L'analyse textuelle est une méthode de lecture linéaire : il ne s'agit ni de faire apparaître la structure sous-jacente du texte, ni de développer et de prolonger les effets esthétiques de cette structure, mais de produire un commentaire où l'appropriation du texte par le lecteur se décrit elle-même, dans une constante association causale des données langagières et de leurs effets impressifs. Un des tout premiers à prôner une lecture immanente, et précurseur en cela de la poétique structurale, Étienne n'a pas su tirer toutes les conséquences de sa position avancée. Une étude des procédés stylistiques postule, pour être pleinement efficace, un certain appareillage sémiotique. Mais Étienne récuse toute technicité poussée. La seconde omission réside dans le fait que, si la description du stimulus textuel est capitale dans la méthode, la description de l'habitus du lecteur ne devrait pas l'être moins. Or le lecteur selon Étienne est une instance universelle, passive et permanente; mais ces traits ne sont nulle part justifiés par un quelconque travail de modélisation.

Ces deux traits sont occultés par le fait que la méthode se donne comme une propédeutique littéraire, perspective qui exclut les considérations épistémologiques (le titre d'un recueil de bons travaux d'étudiants indique assez ce caractère : il s'agit d'Expériences d'analyse textuelle en vue de l'explication littéraire, 1935; mais l'explication qui prolongerait l'analyse n'est pas définie). Elles font voir en Étienne une des dernières incarnations de l'honnête homme du XVIIe siècle, qui récusait la technicité bourgeoise.
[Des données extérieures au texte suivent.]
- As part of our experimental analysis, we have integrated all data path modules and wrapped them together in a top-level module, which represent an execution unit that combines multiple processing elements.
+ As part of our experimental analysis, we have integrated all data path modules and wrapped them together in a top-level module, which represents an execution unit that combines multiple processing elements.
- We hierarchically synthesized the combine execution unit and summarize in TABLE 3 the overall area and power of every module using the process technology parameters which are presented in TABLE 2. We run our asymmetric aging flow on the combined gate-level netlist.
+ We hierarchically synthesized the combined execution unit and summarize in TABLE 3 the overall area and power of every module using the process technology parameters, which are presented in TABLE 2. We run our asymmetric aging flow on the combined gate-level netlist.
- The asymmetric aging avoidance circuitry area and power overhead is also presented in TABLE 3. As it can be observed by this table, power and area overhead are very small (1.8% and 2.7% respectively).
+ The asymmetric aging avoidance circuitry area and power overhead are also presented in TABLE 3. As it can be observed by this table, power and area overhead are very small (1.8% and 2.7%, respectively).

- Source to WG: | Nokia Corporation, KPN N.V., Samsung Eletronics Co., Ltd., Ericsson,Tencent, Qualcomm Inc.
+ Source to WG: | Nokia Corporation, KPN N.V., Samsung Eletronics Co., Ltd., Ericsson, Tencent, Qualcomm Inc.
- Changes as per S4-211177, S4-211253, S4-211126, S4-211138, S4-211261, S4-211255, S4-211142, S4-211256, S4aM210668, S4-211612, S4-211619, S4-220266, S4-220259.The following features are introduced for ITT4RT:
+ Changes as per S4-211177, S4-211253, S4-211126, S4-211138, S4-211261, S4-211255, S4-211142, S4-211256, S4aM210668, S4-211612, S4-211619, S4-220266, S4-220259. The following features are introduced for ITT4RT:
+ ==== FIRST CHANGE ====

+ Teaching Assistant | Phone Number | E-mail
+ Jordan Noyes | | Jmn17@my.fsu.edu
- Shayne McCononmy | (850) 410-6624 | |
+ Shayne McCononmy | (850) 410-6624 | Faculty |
Il tenait en effet que l'homme est toujours le même, en quelque époque et dans quelque société qu'on le trouve. Cette conception désincarnée était, il faut le rappeler, celle de nombre d'intellectuels que la grande crise avait rendu sceptiques sur la société. Chez Étienne, elle est corrélée à une conception moniste du sens : pour lui, qui avait neutralisé le variable lecteur, un mot ne pouvait avoir qu'une seule acception. On voit ainsi se dessiner une conception idéaliste de l'art, défendue auparavant par un Croce. L'œuvre transcende ses conditions de production, grâce à l'alchimie mystérieuse du génie. Conception idéaliste et individualiste : c'est en l'individu que se produit la transmutation qui fait d'un discours verbal un chef-d'œuvre. Conception aristocratique, devrait-on ajouter : pour le professeur dont la sévérité était aussi réputée que l'attention, il s'agissait, plutôt que d'amener chaque élève à son meilleur niveau, de séparer le bon grain de l'ivraie.